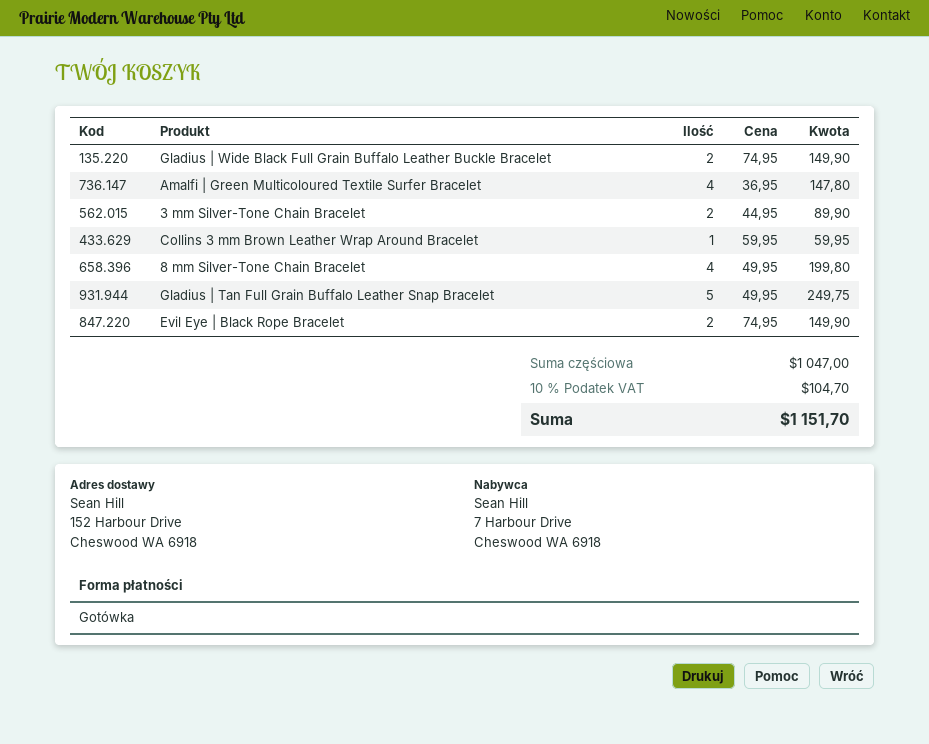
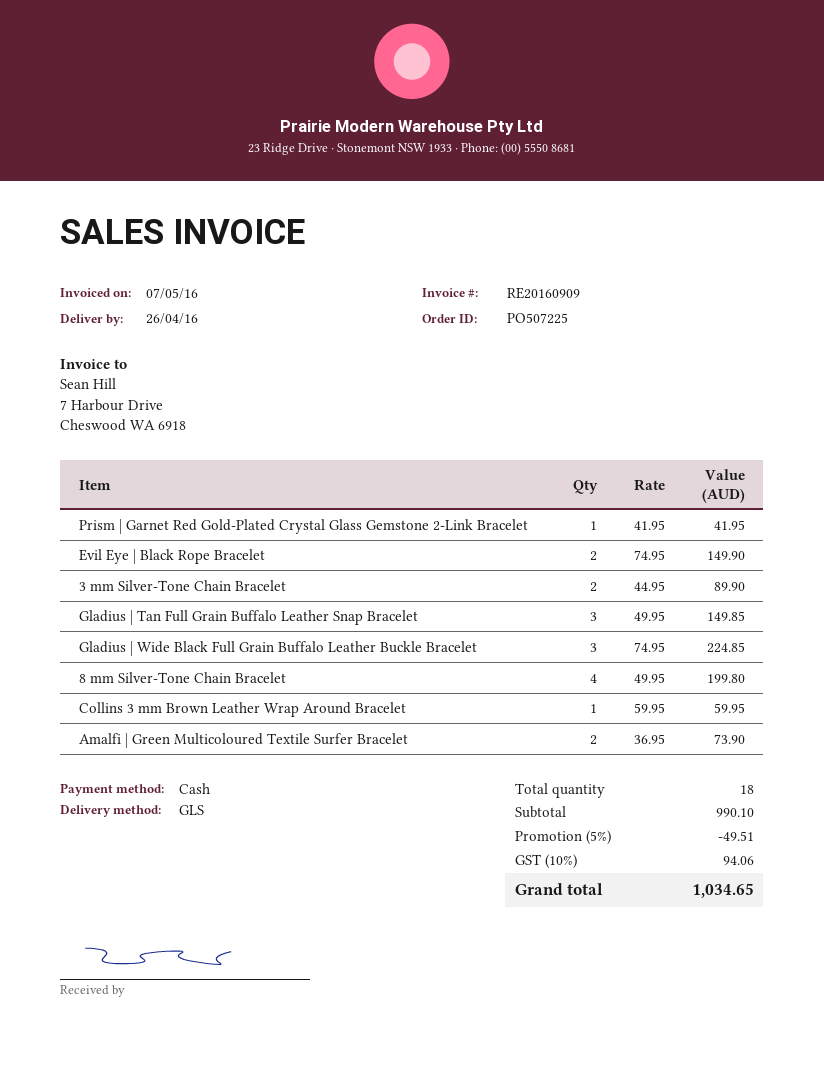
Gladius | Wide Black Full Grain Buffalo Leather Buckle Bracelet: 2 x 74.95 = 149.90 -> 3 x 74.95 = 224.85
Amalfi | Green Multicoloured Textile Surfer Bracelet: 4 x 36.95 = 147.80 -> 2 x 36.95 = 73.90
Gladius | Tan Full Grain Buffalo Leather Snap Bracelet: 5 x 49.95 = 249.75 -> 3 x 49.95 = 149.85
Prism | Garnet Red Gold-Plated Crystal Glass Gemstone 2-Link Bracelet: none -> 1 x 41.95 = 41.95
subtotal: 1047.00 -> 990.10
discount: none -> 5% = 49.51
tax: 10% = 104.70 -> 10% = 94.06
total: 1151.70 -> 1034.65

+-------+

Task to complete:
Repeat the listing verbatim without its pictures.

Worked solution:
Gladius | Wide Black Full Grain Buffalo Leather Buckle Bracelet: 2 x 74.95 = 149.90 -> 3 x 74.95 = 224.85
Amalfi | Green Multicoloured Textile Surfer Bracelet: 4 x 36.95 = 147.80 -> 2 x 36.95 = 73.90
Gladius | Tan Full Grain Buffalo Leather Snap Bracelet: 5 x 49.95 = 249.75 -> 3 x 49.95 = 149.85
Prism | Garnet Red Gold-Plated Crystal Glass Gemstone 2-Link Bracelet: none -> 1 x 41.95 = 41.95
subtotal: 1047.00 -> 990.10
discount: none -> 5% = 49.51
tax: 10% = 104.70 -> 10% = 94.06
total: 1151.70 -> 1034.65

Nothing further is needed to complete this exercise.